"-¿Qué te pareció?- dijo Amadeo, cuando llegábamos al café de la Unión.
-¡Sublime!- me quedé pensando en aquella ramplonería, pero no me fue posible dar con otra palabra. Tomamos chocolate, salimos de allí cerca de la una y caminamos al azar, dejando andar los pies a su antojo. Hacía calor. Cruzamos el barrio de las fuentes termales, llamadas las Burgas, envuelto en un vapor gris con olor ligeramente sulfuroso. Al final de la calleja, en el gran lavadero, más de medio centenar de mujeres, como transfundidas en aquella bruma caliente, armaban la cháchara y el canturreo, golpeando la ropa y moviéndose como fantasmas a la luz pitañosa de las escasas ampollas eléctricas metidas en rejillas de alambre, llenas de telarañas. Cruzamos por el puente del río Barbaña y ascendimos por la colina frontera. Nos detuvimos en lo alto, bajo un soto de robles. Asomaba tras la montaña la luna como un lento balón pulido, dejando en sombra el lugar donde estábamos, y lanzando sus haces sobre el panorama de la ciudad. Me di cuenta, por vez primera, que desde allí debían de tomarse aquellas vistas que luego se vendían en postales dobles: "Auria: Vista general". Brillaba la ciudad con sus cubos pétreos embadurnados de plata agrisada. (...)

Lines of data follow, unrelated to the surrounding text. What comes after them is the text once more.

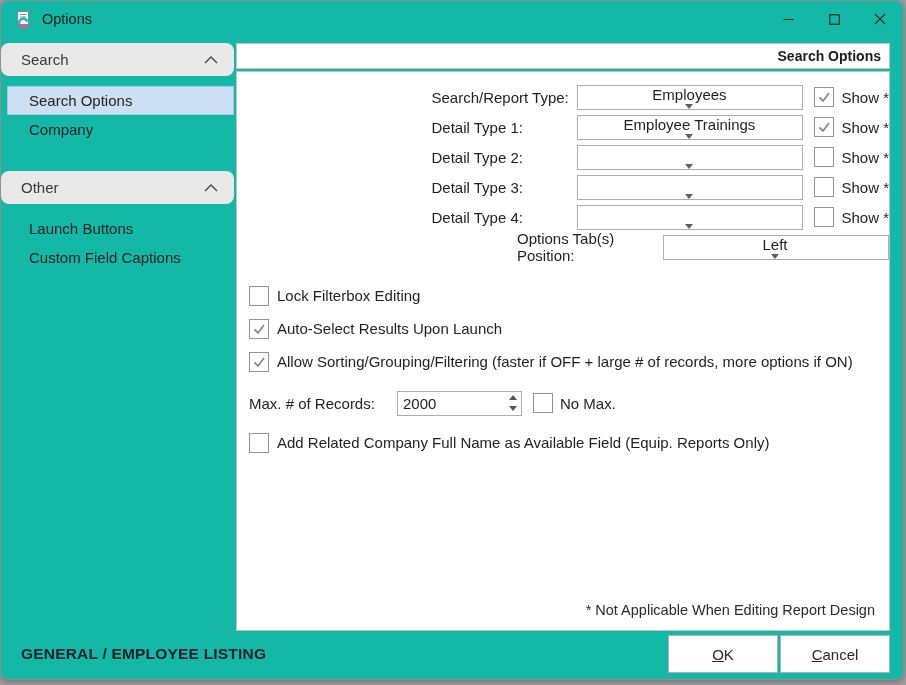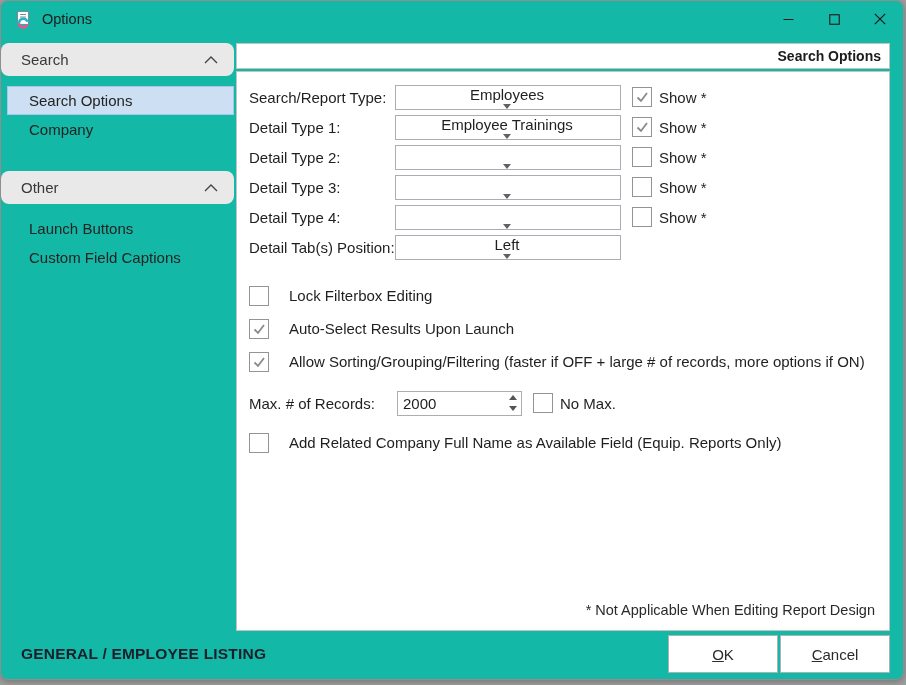--- a/index.html
+++ b/index.html
@@ -58,7 +58,7 @@
     flex: 1 1 auto; border: 1px solid #c3c3c3; background: #fff;
     position: relative; padding: 10px 0 0 12px; min-height: 0;
   }
-  .form-row { height: 30px; display: flex; align-items: center; }
+  .form-row { height: 30px; display: flex; align-items: center; justify-content: flex-end; }
   .form-label { width: 146px; flex: 0 0 auto; font-size: 15px; color: #1f1f1f; }
   .dropdown {
     width: 226px; height: 25px; border: 1px solid #abadb3; background: #fff;

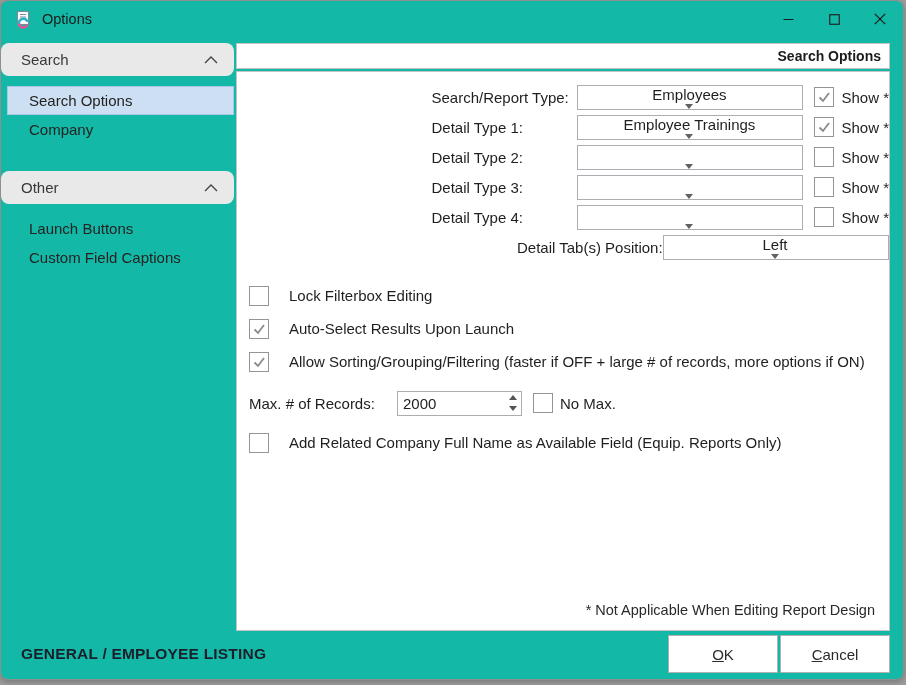--- a/index.html
+++ b/index.html
@@ -265,7 +265,7 @@
         </div>
 
         <div class="form-row">
-          <span class="form-label">Detail Tab(s) Position:</span>
+          <span class="form-label">Options Tab(s) Position:</span>
           <div class="dropdown">
             <span class="dd-value">Left</span>
             <span class="caret-down"></span>

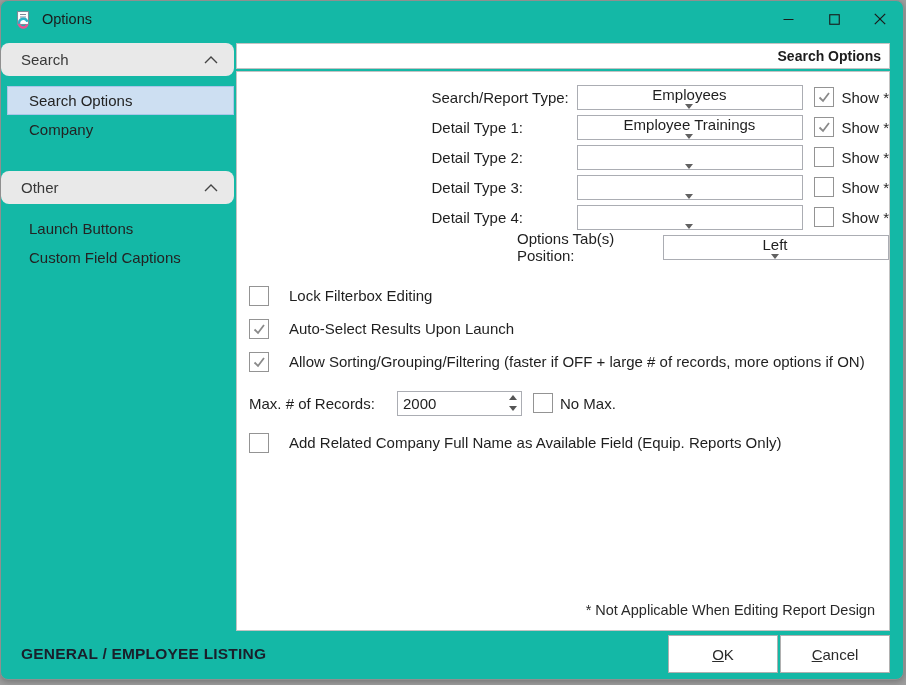--- a/index.html
+++ b/index.html
@@ -79,7 +79,7 @@
   .show-group { display: flex; align-items: center; margin-left: 11px; }
   .show-label { margin-left: 7px; font-size: 15px; color: #1f1f1f; }
   .cb-row { display: flex; align-items: center; height: 33px; }
-  .cb-row .cb-label { margin-left: 20px; font-size: 15px; color: #1f1f1f; }
+  .cb-row .cb-label { margin-left: 8px; font-size: 15px; color: #1f1f1f; }
   .section-gap { height: 17px; }
   .max-row { display: flex; align-items: center; height: 38px; margin-top: 6px; }
   .max-label { width: 148px; flex: 0 0 auto; font-size: 15px; color: #1f1f1f; }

Frente a aquella réplica de estaño con que la ciudad reflejaba el entusiasmo de la luna, la catedral se esfumaba en el conjunto, aplastada por el mando uniforme del color. Hubo un momento en que quise contarle a Amadeo mis viejos terrores y conflictos. Él los entendería como nadie, mejor que yo mismo. Mas ¿para qué iba a enajenarlos, a vaciarme de aquellos recuerdos que eran lo más mío, lo único mío de mi infancia? (...)
El silencio fue roto por un coro de gallos, más dilatado cada vez. Por los altos del Montealegre se iba corriendo una franja de verde acuoso que empezó a destacar, en negro, la pétrea cruz sobre el dolmen. Luchaban en las fronteras del aire las sombras y las luces, y la contienda se resolvía, lenta, en una zona de plata acarminada, translúcida, inconsistente. Nuestras caras iban saliendo de la negrura y empezábamos a ser más que voz y tacto.